Первым опамятовался Заглоба.
– Неужто, – спросил он, – ничего нельзя сделать?
– Если ничего нельзя сделать, долг наш – отмcтить, – ответил Володыёвский.
– Скорей бы Господь послал сраженье! – вздохнул пан Лонгинус. – Говорят, будто татары уже переправились и в полях кошем стали.
На что Заглоба:
– Нет, не можно так бедняжку оставить, ничего не предприняв для ее спасенья. Довольно я старые свои кости наломал, таскаясь по свету, мне б теперь боковать в тепле да в покое, но ради бедняжечки этой… Да я хоть в Стамбул опять побреду, хоть наново в мужицкую обряжусь сермягу и торбан возьму, на который глядеть не могу без омерзенья.
– Ваша милость у нас на всяческие горазд затеи, измысли что-нибудь, – сказал Подбипятка.
– Да мне не счесть, сколько разных уловок на ум приходит. Знай князь Доминик половину, Хмельницкий давно бы со вспоротым брюхом на виселице болтался. Я и со Скшетуским говорил, только с ним сейчас толковать бесполезно. Болесть сердечная в нем угнездилась и грызет пуще хворобы. Вы за ним приглядывайте: как бы рассудком не повредился.

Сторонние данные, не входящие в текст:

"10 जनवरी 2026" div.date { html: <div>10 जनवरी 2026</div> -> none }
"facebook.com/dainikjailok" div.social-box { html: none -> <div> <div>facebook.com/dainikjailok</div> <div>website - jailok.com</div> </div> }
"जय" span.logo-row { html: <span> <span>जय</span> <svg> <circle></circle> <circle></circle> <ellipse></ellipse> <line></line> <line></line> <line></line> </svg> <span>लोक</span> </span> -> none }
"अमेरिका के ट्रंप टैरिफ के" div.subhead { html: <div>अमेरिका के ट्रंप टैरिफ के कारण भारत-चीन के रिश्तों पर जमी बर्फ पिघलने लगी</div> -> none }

Подчас от большого горя mens [135] начинает бродить, как вино, покамест совсем не прокиснет.
135
дух (лат.).
– Бывает такое, бывает! – промолвил пан Лонгинус.
Володыёвский заерзал нетерпеливо на месте и спросил:
– Так что же ты, сударь, придумал?
– Что придумал? А вот что: первым долгом надлежит узнать, жива ли еще бедняжечка наша, – да хранят ее ангелы ото всякого зла! – а узнать это можно двояко: либо отыскать среди княжьих казаков надежных и верных людей, которые согласятся, выдав себя за перебежчиков, пристать к Богуновым молодцам и чего-нибудь от них дознаться…

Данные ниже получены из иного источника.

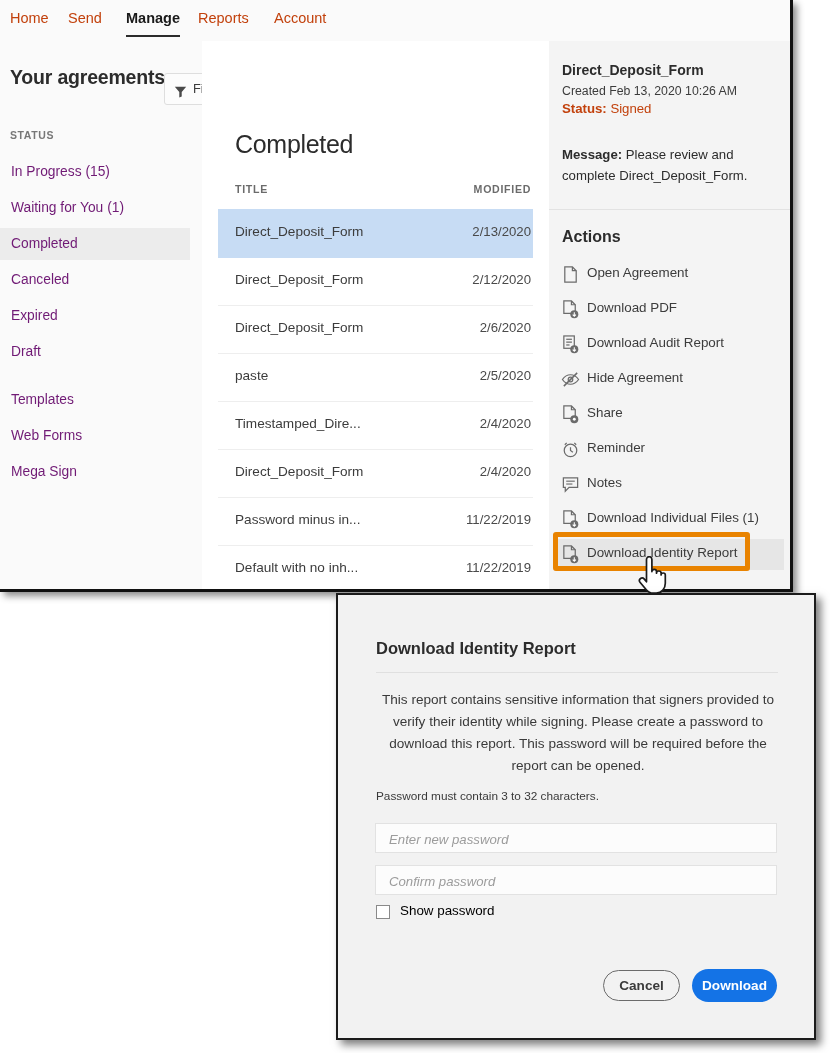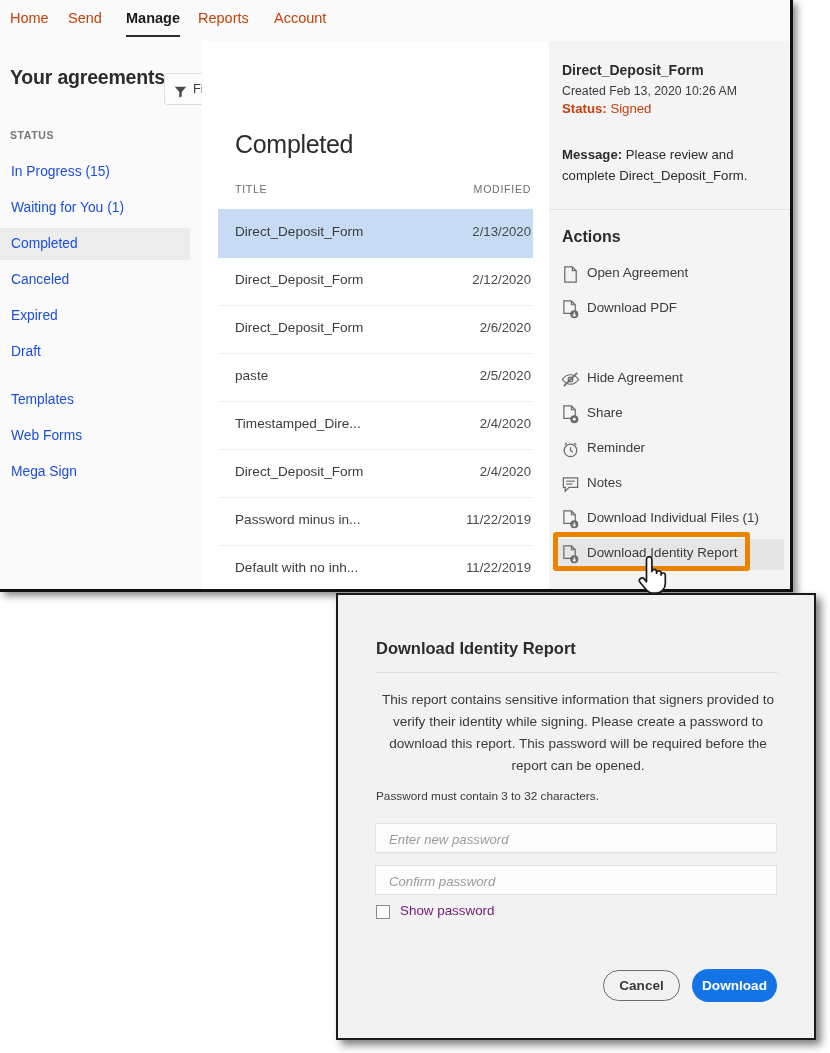"In Progress (15)" .side-item { color: #1d4ed8 -> #701a75 }
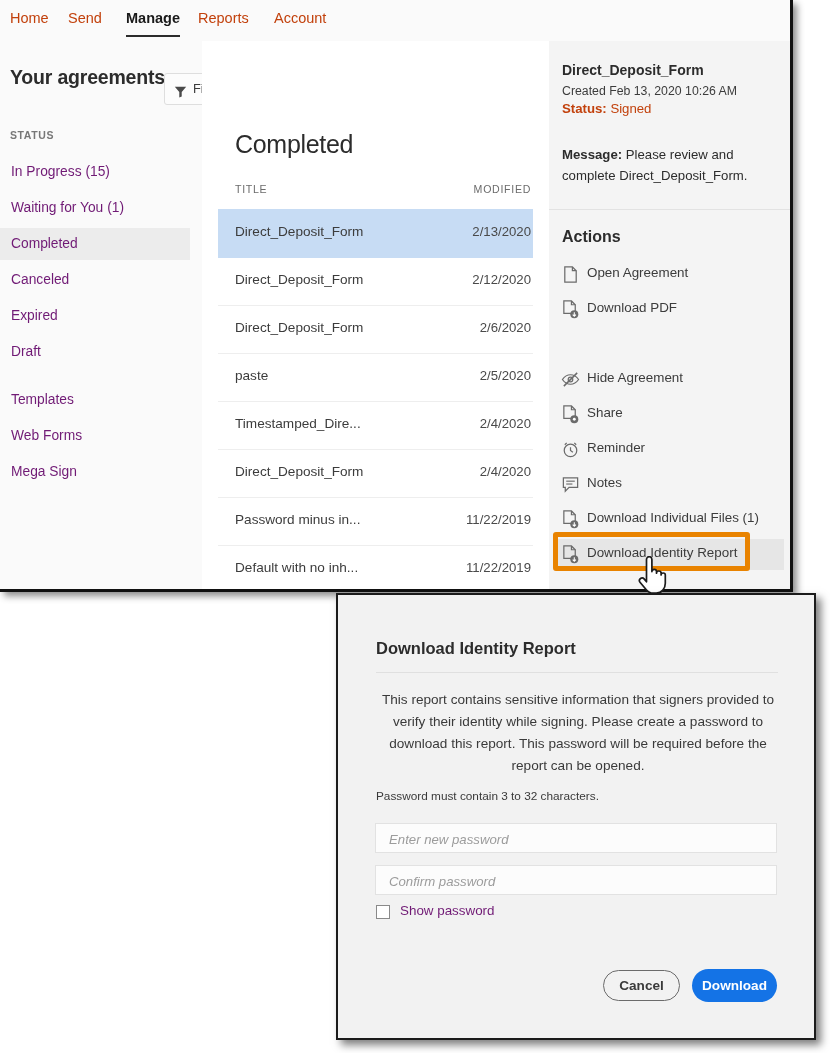"TITLE" #col-headers .ch { font-weight: 400 -> 700 }
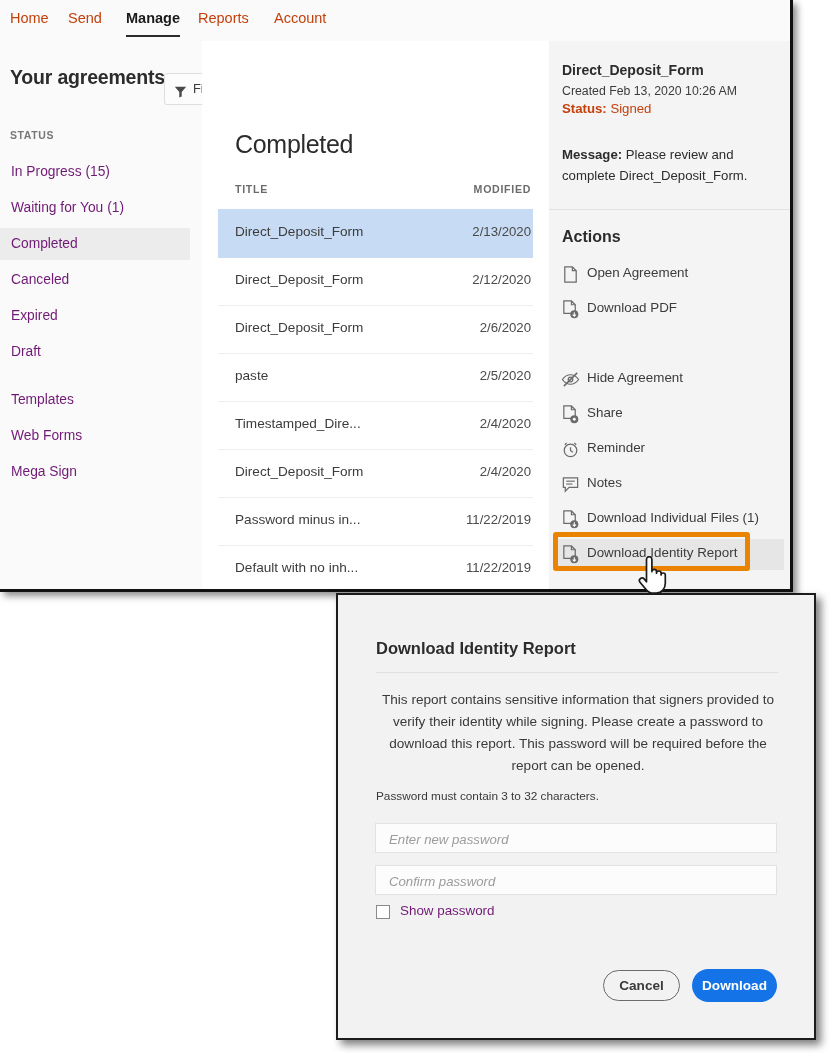"Download Audit Report" div.action { html: none -> <div> <span> <svg> <rect></rect> <line></line> <line></line> <line></line> <circle></circle> <path></path> </svg> </span> <span>Download Audit Report</span> </div> }
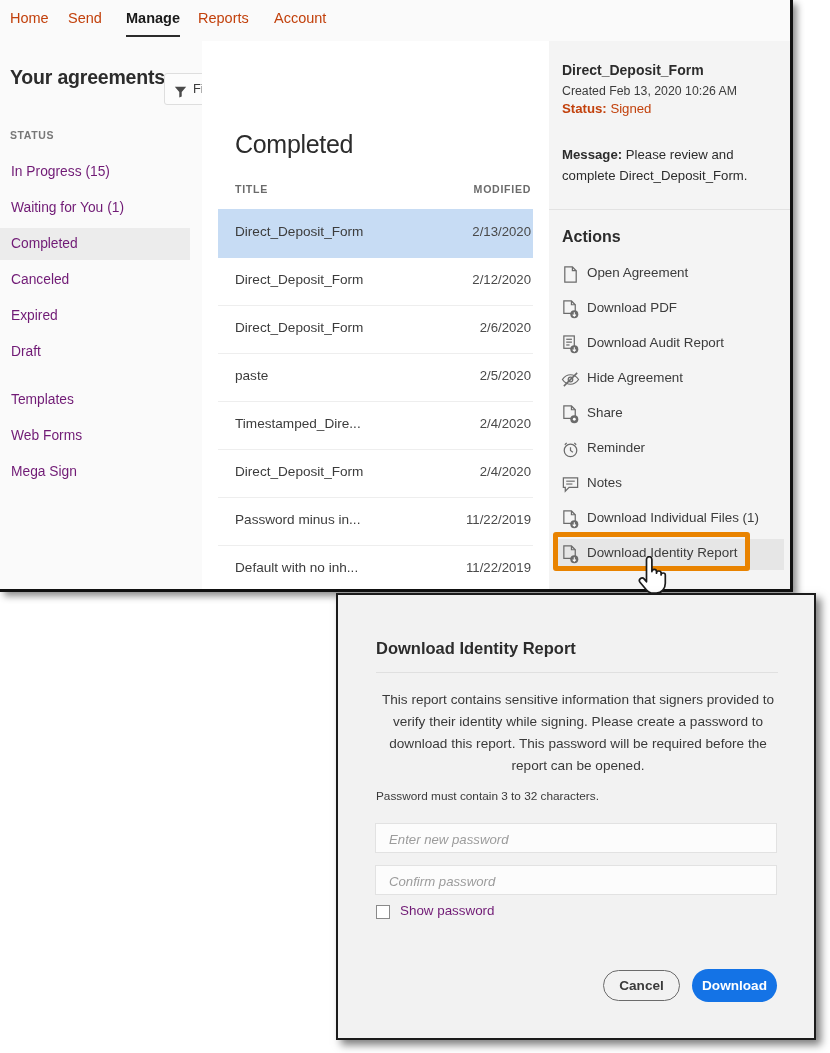"Show password" #show-pw-label { color: #701a75 -> #000000 }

– У меня есть среди драгун русины! – перебил его Володыёвский. – Я найду нужных людей.
– Погоди, сударь… Либо взять языка из тех супостатов, что злодействовали в Баре: вдруг им чего известно. Эти все в Богуне души не чают, люб им его сатанинский нрав; песни о нем поют – чтоб им глотки позатыкало! – да о подвигах его, какие были и каких не было, балбонят. Если он бедняжку нашу похитил, они наверняка об этом слыхали.
– Так можно и людей послать, и насчет языка постараться, одно другому не мешает, – заметил пан Лонгинус.
– В самую точку попал, сударь. Узнаем, что она жива, – почитай, полдела сделано. А вы, друзья любезные, коли впрямь Скшетускому помочь хотите, извольте следовать моему указу, ибо у меня опыта побольше вашего. Переоденемся мужиками и попробуем разнюхать, где он ее прячет, а доберемся до места – наша будет, об этом уж я позабочусь. Одно только плохо – нас со Скшетуским Богун помнит; не приведи Господь узнает – матери родные потом узнать не смогут, зато вас, судари мои, ни того, ни другого он в глаза не видел.